[[ Records shown, beginning ]]

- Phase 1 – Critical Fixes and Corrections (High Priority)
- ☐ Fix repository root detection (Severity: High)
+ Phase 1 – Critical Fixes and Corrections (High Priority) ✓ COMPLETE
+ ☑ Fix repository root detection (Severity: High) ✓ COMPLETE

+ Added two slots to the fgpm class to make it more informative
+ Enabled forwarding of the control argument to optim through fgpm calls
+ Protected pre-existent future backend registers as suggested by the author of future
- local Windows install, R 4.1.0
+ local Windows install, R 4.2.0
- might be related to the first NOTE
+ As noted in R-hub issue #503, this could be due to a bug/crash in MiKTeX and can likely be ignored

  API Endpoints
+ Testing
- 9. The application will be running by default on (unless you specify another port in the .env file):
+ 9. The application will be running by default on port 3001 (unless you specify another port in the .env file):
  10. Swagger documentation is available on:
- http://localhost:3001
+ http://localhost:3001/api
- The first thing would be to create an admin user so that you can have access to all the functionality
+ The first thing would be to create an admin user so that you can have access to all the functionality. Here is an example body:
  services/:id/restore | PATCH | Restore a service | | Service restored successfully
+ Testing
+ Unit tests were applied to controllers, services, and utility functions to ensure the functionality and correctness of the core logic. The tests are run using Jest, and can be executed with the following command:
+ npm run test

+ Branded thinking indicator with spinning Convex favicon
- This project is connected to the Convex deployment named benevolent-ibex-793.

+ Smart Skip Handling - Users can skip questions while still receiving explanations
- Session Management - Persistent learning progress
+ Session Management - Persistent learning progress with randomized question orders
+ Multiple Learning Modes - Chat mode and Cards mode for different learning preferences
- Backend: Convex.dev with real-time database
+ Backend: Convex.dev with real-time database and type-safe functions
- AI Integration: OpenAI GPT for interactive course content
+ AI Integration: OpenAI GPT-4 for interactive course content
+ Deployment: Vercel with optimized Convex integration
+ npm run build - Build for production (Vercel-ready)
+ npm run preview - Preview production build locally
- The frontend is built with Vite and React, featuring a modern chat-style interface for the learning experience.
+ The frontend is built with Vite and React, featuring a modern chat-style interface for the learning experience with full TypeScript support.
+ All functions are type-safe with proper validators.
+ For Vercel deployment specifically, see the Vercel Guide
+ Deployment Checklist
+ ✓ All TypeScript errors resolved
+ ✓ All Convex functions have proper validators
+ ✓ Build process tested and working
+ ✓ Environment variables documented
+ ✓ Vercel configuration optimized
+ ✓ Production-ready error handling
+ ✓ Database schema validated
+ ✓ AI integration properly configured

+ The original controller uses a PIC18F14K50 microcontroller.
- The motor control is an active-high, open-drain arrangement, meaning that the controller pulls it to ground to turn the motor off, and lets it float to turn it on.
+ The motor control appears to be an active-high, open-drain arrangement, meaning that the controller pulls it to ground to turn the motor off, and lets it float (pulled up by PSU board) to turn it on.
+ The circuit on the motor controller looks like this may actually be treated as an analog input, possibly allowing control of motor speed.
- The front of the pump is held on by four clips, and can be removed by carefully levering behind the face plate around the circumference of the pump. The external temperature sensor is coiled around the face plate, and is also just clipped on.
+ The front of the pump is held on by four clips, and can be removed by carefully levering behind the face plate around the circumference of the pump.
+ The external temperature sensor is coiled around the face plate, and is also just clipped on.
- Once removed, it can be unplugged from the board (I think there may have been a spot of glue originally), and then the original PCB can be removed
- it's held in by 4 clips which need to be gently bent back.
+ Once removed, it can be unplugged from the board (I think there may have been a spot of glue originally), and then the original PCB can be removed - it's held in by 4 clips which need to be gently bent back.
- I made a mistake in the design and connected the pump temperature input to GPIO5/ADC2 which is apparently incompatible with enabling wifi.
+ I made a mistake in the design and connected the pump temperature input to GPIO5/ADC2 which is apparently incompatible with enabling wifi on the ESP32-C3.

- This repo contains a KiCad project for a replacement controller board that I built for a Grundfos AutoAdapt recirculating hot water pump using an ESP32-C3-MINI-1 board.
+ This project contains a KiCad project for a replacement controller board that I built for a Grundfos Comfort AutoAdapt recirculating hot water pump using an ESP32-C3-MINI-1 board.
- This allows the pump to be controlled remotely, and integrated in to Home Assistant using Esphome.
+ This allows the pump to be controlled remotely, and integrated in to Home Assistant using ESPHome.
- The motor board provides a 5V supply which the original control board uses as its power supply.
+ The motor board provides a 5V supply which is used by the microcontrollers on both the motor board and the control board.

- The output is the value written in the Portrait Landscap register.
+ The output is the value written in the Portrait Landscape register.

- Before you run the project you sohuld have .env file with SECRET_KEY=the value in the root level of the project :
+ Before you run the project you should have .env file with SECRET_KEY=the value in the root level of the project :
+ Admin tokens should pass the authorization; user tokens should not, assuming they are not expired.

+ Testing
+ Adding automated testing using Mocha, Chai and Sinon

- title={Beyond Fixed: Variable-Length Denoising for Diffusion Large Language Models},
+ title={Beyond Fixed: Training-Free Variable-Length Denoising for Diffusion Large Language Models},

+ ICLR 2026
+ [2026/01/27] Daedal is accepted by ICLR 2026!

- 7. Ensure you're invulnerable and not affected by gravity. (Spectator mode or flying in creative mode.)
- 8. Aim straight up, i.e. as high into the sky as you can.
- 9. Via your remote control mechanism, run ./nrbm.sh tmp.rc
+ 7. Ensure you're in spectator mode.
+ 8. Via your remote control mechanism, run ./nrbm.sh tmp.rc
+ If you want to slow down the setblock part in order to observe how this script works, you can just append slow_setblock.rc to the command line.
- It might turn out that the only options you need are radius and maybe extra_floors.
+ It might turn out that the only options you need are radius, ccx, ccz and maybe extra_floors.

[[ Records shown, end ]]

Exercise objective: A word-for-word transcription of the data above is required.

Exercise output:
- Phase 1 – Critical Fixes and Corrections (High Priority)
- ☐ Fix repository root detection (Severity: High)
+ Phase 1 – Critical Fixes and Corrections (High Priority) ✓ COMPLETE
+ ☑ Fix repository root detection (Severity: High) ✓ COMPLETE

+ Added two slots to the fgpm class to make it more informative
+ Enabled forwarding of the control argument to optim through fgpm calls
+ Protected pre-existent future backend registers as suggested by the author of future
- local Windows install, R 4.1.0
+ local Windows install, R 4.2.0
- might be related to the first NOTE
+ As noted in R-hub issue #503, this could be due to a bug/crash in MiKTeX and can likely be ignored

  API Endpoints
+ Testing
- 9. The application will be running by default on (unless you specify another port in the .env file):
+ 9. The application will be running by default on port 3001 (unless you specify another port in the .env file):
  10. Swagger documentation is available on:
- http://localhost:3001
+ http://localhost:3001/api
- The first thing would be to create an admin user so that you can have access to all the functionality
+ The first thing would be to create an admin user so that you can have access to all the functionality. Here is an example body:
  services/:id/restore | PATCH | Restore a service | | Service restored successfully
+ Testing
+ Unit tests were applied to controllers, services, and utility functions to ensure the functionality and correctness of the core logic. The tests are run using Jest, and can be executed with the following command:
+ npm run test

+ Branded thinking indicator with spinning Convex favicon
- This project is connected to the Convex deployment named benevolent-ibex-793.

+ Smart Skip Handling - Users can skip questions while still receiving explanations
- Session Management - Persistent learning progress
+ Session Management - Persistent learning progress with randomized question orders
+ Multiple Learning Modes - Chat mode and Cards mode for different learning preferences
- Backend: Convex.dev with real-time database
+ Backend: Convex.dev with real-time database and type-safe functions
- AI Integration: OpenAI GPT for interactive course content
+ AI Integration: OpenAI GPT-4 for interactive course content
+ Deployment: Vercel with optimized Convex integration
+ npm run build - Build for production (Vercel-ready)
+ npm run preview - Preview production build locally
- The frontend is built with Vite and React, featuring a modern chat-style interface for the learning experience.
+ The frontend is built with Vite and React, featuring a modern chat-style interface for the learning experience with full TypeScript support.
+ All functions are type-safe with proper validators.
+ For Vercel deployment specifically, see the Vercel Guide
+ Deployment Checklist
+ ✓ All TypeScript errors resolved
+ ✓ All Convex functions have proper validators
+ ✓ Build process tested and working
+ ✓ Environment variables documented
+ ✓ Vercel configuration optimized
+ ✓ Production-ready error handling
+ ✓ Database schema validated
+ ✓ AI integration properly configured

+ The original controller uses a PIC18F14K50 microcontroller.
- The motor control is an active-high, open-drain arrangement, meaning that the controller pulls it to ground to turn the motor off, and lets it float to turn it on.
+ The motor control appears to be an active-high, open-drain arrangement, meaning that the controller pulls it to ground to turn the motor off, and lets it float (pulled up by PSU board) to turn it on.
+ The circuit on the motor controller looks like this may actually be treated as an analog input, possibly allowing control of motor speed.
- The front of the pump is held on by four clips, and can be removed by carefully levering behind the face plate around the circumference of the pump. The external temperature sensor is coiled around the face plate, and is also just clipped on.
+ The front of the pump is held on by four clips, and can be removed by carefully levering behind the face plate around the circumference of the pump.
+ The external temperature sensor is coiled around the face plate, and is also just clipped on.
- Once removed, it can be unplugged from the board (I think there may have been a spot of glue originally), and then the original PCB can be removed
- it's held in by 4 clips which need to be gently bent back.
+ Once removed, it can be unplugged from the board (I think there may have been a spot of glue originally), and then the original PCB can be removed - it's held in by 4 clips which need to be gently bent back.
- I made a mistake in the design and connected the pump temperature input to GPIO5/ADC2 which is apparently incompatible with enabling wifi.
+ I made a mistake in the design and connected the pump temperature input to GPIO5/ADC2 which is apparently incompatible with enabling wifi on the ESP32-C3.

- This repo contains a KiCad project for a replacement controller board that I built for a Grundfos AutoAdapt recirculating hot water pump using an ESP32-C3-MINI-1 board.
+ This project contains a KiCad project for a replacement controller board that I built for a Grundfos Comfort AutoAdapt recirculating hot water pump using an ESP32-C3-MINI-1 board.
- This allows the pump to be controlled remotely, and integrated in to Home Assistant using Esphome.
+ This allows the pump to be controlled remotely, and integrated in to Home Assistant using ESPHome.
- The motor board provides a 5V supply which the original control board uses as its power supply.
+ The motor board provides a 5V supply which is used by the microcontrollers on both the motor board and the control board.

- The output is the value written in the Portrait Landscap register.
+ The output is the value written in the Portrait Landscape register.

- Before you run the project you sohuld have .env file with SECRET_KEY=the value in the root level of the project :
+ Before you run the project you should have .env file with SECRET_KEY=the value in the root level of the project :
+ Admin tokens should pass the authorization; user tokens should not, assuming they are not expired.

+ Testing
+ Adding automated testing using Mocha, Chai and Sinon

- title={Beyond Fixed: Variable-Length Denoising for Diffusion Large Language Models},
+ title={Beyond Fixed: Training-Free Variable-Length Denoising for Diffusion Large Language Models},

+ ICLR 2026
+ [2026/01/27] Daedal is accepted by ICLR 2026!

- 7. Ensure you're invulnerable and not affected by gravity. (Spectator mode or flying in creative mode.)
- 8. Aim straight up, i.e. as high into the sky as you can.
- 9. Via your remote control mechanism, run ./nrbm.sh tmp.rc
+ 7. Ensure you're in spectator mode.
+ 8. Via your remote control mechanism, run ./nrbm.sh tmp.rc
+ If you want to slow down the setblock part in order to observe how this script works, you can just append slow_setblock.rc to the command line.
- It might turn out that the only options you need are radius and maybe extra_floors.
+ It might turn out that the only options you need are radius, ccx, ccz and maybe extra_floors.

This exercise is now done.